It’s applesauce time again. My freezer is full of it, so I’ve forced myself to stop cranking it out. I’ve got to leave room for all the blueberries and blackberries I’ll want to freeze in a few weeks!
Every June the side yard fills with piles of apples that have mashed themselves onto the ground. The smell of their sweet fermentation fills the air. Once, a delivery guy looked at them all and commented, “Well, you have an apple problem.”
Actually, they’re great. They’re the secret ingredient necessary for making applesauce just like Mom used to make.
Mom’s applesauce was green and very tart. It was absolutely the best eaten out of the small round container in my Tupperware lunchbox in elementary school. When packing my lunch in the morning, Mom would pull a block of applesauce out of the freezer and shave off enough to fill the little container. If I was really lucky, by lunchtime it would have melted perfectly so the outside would be thawed but a few crunchy ice crystals remained at the center. The weird color was also a great topic of conversation at the lunch table, and I loved it.
Time went by, my mom stopped making applesauce, and later she passed away. I missed the green applesauce but had no idea what the secret to making it was.
Ah! The secret! I chopped some up and cooked them. They tasted right, but the sauce wasn’t green. And the little, mealy things took forever to chop.
The next year my dad was back. “Why don’t you get a sauce maker?”
I went to Rural King and there it was, a cheap knockoff version of my mom’s Squeezo Strainer. And now, here I am. The applesauce is perfect! Tart and quite green.

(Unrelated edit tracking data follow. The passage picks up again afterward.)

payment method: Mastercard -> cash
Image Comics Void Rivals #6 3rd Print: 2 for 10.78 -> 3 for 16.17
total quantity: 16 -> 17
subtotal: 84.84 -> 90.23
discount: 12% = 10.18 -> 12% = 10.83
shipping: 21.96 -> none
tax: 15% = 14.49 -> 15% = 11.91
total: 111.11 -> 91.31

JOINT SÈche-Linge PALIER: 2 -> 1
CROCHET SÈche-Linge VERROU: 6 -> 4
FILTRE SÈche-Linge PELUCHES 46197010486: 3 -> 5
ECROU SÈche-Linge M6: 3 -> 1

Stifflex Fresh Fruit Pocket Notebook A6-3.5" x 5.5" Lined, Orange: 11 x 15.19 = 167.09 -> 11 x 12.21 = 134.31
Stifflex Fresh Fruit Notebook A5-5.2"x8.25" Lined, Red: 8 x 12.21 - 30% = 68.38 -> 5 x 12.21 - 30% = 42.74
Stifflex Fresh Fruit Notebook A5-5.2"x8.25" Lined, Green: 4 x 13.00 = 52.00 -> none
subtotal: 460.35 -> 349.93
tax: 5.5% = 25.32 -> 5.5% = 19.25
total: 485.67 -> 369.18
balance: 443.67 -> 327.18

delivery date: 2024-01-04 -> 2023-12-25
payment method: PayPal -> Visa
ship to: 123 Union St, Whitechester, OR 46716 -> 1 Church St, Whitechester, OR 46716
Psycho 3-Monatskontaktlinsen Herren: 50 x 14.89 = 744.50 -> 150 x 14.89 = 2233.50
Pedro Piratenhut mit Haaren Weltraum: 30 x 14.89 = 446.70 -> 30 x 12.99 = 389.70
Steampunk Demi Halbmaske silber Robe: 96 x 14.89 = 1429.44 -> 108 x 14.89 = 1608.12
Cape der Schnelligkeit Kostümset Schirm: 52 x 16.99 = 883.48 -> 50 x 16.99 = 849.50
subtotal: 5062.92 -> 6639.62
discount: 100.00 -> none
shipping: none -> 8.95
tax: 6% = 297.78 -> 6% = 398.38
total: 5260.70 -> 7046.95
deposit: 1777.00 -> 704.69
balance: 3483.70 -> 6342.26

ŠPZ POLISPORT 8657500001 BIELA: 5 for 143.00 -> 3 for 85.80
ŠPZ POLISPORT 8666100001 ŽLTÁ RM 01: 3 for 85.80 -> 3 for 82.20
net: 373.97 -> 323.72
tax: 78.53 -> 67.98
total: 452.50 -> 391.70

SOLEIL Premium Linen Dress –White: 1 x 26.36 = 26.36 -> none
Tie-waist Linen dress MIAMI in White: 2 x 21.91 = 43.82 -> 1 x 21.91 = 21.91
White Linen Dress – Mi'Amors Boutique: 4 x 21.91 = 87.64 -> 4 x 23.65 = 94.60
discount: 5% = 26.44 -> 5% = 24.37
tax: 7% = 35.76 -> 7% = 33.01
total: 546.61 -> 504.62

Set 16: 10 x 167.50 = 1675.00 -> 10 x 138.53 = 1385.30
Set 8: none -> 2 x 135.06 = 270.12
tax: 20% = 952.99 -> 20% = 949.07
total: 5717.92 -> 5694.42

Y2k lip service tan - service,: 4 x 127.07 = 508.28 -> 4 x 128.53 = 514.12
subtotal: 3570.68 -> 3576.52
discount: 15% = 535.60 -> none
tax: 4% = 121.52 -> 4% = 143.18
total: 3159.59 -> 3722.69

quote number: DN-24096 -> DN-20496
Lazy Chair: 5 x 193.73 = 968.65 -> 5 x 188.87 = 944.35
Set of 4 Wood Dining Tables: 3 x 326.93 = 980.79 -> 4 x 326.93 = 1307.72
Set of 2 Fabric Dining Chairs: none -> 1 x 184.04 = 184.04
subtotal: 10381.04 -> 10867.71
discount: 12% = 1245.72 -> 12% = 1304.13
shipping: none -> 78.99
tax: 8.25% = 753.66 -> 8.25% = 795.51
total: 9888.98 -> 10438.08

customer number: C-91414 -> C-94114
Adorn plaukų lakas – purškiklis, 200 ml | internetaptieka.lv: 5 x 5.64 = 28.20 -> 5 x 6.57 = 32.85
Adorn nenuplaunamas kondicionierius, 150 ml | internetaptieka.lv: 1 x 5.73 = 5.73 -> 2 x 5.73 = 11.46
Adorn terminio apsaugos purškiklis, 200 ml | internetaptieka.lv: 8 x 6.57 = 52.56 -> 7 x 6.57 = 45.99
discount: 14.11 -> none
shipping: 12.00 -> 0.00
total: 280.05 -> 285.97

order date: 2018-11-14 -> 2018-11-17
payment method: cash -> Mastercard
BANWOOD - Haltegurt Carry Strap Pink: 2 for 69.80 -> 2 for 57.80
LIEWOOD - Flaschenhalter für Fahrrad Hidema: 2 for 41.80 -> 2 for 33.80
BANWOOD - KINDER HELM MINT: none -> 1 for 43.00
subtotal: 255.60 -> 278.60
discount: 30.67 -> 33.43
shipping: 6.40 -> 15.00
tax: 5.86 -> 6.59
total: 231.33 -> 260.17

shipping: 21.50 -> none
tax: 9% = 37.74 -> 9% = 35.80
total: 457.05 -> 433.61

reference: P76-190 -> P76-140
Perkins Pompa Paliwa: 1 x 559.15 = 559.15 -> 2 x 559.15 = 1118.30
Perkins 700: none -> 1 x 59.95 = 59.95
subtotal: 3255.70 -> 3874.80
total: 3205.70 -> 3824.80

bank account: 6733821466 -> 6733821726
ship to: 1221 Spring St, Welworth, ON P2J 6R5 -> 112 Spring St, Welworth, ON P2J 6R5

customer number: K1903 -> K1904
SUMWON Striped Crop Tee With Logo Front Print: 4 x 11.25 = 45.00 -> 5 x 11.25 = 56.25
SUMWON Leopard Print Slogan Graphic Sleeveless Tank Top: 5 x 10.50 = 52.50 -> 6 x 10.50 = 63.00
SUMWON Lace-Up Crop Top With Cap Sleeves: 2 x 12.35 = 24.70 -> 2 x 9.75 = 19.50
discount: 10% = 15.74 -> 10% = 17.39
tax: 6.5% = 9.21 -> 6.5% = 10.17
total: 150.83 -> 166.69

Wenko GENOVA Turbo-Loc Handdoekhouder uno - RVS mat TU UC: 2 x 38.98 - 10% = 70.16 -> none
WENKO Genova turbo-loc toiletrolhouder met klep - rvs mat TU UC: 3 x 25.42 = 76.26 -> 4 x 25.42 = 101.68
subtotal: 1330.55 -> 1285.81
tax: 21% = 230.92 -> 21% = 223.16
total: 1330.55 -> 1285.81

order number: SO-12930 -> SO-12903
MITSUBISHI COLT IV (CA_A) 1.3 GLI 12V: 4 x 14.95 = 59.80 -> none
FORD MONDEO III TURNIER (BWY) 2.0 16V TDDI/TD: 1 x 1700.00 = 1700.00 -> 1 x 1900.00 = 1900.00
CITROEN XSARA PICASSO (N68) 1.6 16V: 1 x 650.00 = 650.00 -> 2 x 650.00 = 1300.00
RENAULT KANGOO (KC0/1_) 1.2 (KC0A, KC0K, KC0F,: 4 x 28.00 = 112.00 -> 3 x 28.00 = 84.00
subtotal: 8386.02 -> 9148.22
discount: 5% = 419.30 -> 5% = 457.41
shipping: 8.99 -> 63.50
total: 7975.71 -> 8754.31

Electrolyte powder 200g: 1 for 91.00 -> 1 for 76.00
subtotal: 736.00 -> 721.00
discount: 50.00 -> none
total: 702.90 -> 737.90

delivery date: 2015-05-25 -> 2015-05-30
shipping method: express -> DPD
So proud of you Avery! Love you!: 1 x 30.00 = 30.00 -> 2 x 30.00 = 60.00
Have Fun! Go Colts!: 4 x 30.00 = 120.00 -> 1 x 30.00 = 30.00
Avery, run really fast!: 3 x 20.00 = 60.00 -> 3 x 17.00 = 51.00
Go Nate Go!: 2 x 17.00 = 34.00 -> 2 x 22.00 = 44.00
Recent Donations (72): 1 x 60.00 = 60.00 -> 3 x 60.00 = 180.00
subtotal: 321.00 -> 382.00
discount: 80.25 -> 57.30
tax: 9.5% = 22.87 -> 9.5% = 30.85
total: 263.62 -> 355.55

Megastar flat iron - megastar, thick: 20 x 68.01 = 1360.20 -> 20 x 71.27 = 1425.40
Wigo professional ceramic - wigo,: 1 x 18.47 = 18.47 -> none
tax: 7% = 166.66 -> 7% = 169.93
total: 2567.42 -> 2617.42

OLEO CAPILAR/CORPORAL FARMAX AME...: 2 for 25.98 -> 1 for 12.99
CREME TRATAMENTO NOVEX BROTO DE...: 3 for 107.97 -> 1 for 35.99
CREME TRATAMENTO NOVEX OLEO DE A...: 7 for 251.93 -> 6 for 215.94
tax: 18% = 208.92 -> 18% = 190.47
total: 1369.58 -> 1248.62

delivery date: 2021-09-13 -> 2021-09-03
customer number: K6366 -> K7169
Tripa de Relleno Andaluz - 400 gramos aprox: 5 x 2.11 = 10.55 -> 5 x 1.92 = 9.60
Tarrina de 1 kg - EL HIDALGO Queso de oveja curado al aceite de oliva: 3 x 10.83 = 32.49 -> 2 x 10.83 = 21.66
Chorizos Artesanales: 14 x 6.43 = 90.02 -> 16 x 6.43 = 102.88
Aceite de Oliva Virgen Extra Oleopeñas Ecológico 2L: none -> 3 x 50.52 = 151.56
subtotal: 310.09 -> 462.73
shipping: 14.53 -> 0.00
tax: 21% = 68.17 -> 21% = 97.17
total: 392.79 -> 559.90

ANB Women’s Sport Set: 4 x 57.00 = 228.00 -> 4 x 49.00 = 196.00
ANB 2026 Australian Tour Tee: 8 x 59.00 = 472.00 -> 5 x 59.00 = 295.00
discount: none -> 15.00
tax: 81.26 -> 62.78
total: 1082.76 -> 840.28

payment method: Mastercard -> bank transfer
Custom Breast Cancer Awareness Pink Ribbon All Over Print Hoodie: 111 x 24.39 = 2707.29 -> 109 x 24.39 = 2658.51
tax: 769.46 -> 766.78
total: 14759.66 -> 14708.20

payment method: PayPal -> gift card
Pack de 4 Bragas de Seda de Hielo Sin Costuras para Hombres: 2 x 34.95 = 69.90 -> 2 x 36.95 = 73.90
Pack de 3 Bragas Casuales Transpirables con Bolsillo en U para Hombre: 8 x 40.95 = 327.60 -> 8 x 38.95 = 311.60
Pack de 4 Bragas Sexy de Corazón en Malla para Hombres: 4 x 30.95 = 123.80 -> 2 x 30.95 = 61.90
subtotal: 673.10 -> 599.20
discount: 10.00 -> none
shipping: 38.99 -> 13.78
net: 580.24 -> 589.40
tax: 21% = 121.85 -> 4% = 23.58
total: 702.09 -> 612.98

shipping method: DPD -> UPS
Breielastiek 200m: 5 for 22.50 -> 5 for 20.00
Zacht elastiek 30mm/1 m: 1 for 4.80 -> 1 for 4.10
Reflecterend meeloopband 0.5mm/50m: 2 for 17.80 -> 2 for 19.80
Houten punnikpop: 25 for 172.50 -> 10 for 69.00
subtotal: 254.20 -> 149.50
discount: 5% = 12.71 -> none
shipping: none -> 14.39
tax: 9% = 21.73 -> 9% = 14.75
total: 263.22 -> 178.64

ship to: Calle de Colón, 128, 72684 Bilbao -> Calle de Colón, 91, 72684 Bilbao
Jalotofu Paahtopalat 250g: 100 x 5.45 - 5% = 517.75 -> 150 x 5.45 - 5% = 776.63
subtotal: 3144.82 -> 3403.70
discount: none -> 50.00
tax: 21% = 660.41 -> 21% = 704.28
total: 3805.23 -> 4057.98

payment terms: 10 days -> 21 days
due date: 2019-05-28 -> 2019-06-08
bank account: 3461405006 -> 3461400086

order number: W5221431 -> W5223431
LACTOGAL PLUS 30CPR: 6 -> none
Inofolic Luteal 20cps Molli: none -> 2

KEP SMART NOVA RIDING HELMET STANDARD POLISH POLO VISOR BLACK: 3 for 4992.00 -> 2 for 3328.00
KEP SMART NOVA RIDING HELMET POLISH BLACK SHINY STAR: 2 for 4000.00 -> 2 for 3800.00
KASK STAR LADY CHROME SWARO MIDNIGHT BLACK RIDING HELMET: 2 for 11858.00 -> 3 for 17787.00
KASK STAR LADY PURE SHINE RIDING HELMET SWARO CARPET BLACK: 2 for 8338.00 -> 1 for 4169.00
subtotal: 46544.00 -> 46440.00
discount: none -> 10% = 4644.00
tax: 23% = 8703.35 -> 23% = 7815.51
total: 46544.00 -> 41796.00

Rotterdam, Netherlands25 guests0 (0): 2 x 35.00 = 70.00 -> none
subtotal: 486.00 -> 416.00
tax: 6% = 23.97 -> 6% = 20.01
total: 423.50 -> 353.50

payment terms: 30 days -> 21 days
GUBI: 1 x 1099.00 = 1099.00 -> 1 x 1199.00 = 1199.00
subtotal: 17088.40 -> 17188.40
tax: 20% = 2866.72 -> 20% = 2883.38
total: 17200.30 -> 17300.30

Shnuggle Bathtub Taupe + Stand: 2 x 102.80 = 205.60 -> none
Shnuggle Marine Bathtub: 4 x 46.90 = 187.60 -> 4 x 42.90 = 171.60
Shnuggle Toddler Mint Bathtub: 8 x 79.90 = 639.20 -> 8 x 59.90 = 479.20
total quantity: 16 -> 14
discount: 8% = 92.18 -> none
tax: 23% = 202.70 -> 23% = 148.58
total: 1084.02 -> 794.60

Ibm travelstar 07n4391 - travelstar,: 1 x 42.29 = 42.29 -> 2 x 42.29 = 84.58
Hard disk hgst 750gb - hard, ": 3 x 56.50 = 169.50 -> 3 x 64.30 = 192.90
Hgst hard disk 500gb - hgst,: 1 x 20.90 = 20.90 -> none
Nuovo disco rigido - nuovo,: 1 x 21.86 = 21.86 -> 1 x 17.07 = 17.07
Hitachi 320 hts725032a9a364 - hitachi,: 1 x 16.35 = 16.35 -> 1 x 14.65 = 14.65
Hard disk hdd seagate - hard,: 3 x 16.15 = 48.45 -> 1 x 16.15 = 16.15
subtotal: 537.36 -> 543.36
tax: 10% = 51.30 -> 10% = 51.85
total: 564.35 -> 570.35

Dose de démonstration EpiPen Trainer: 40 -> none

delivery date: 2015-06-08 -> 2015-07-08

I boil the apples whole until they start to explode. I like the way they turn from green to yellow right at the water line to make interesting patterns. Then I dump them into the hopper on my strainer, turn the crank, and the pulp is separated from all the other stuff. It works great and seems to be the key to the green color of my mom’s applesauce. The apples and the sauce are completely inedible until you add a little sugar and salt.
Then it’s perfect.
Oh…and for interesting insights into inedible apples like mine I suggest watching The Botany of Desire, which is a beautiful documentary about how certain types of plants including apples have spread across the world by using people.